Edit tracking data:
※ ※ ※

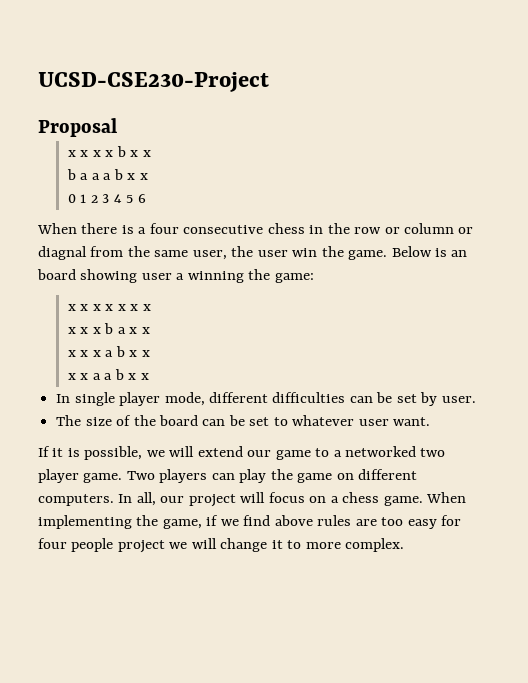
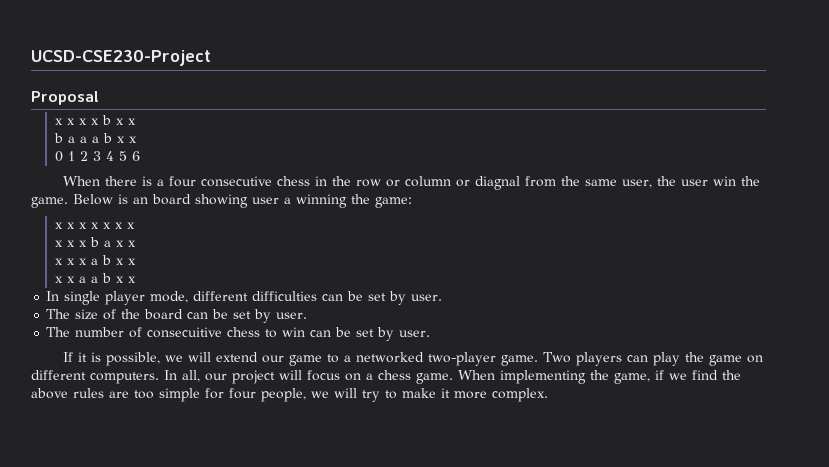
- The size of the board can be set to whatever user want.
+ The size of the board can be set by user.
+ The number of consecuitive chess to win can be set by user.
- If it is possible, we will extend our game to a networked two player game.
+ If it is possible, we will extend our game to a networked two-player game.
- When implementing the game, if we find above rules are too easy for four people project we will change it to more complex.
+ When implementing the game, if we find the above rules are too simple for four people, we will try to make it more complex.

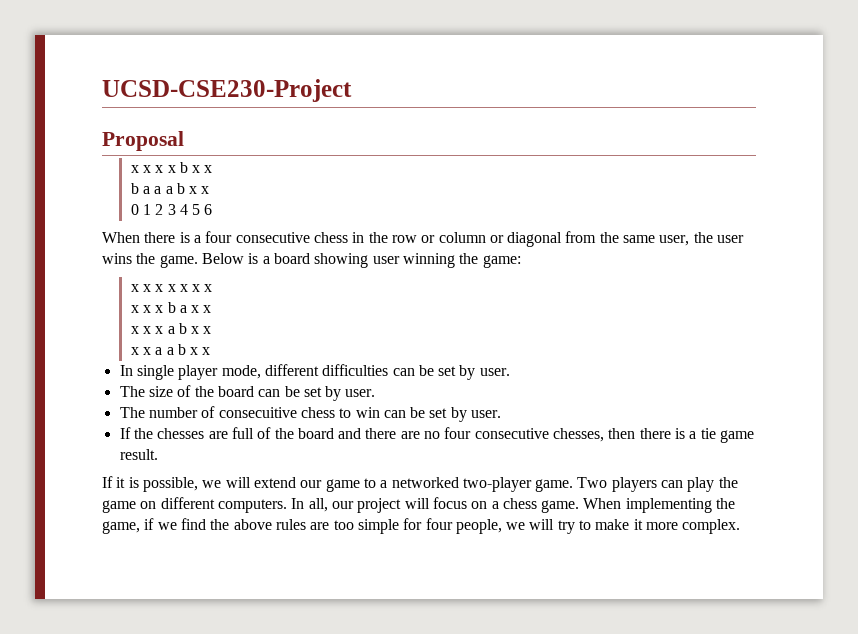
- When there is a four consecutive chess in the row or column or diagnal from the same user, the user win the game.
+ When there is a four consecutive chess in the row or column or diagonal from the same user, the user wins the game.
- Below is an board showing user a winning the game:
+ Below is a board showing user winning the game:
+ If the chesses are full of the board and there are no four consecutive chesses, then there is a tie game result.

※ ※ ※

ASSIGNED TASK> Look above for the line with "networked two-player game." and the line with "it more complex.". Retype those two lines and every line between them exactly, adding nothing.

ANSWER SPACE>
+ If it is possible, we will extend our game to a networked two-player game.
- When implementing the game, if we find above rules are too easy for four people project we will change it to more complex.
+ When implementing the game, if we find the above rules are too simple for four people, we will try to make it more complex.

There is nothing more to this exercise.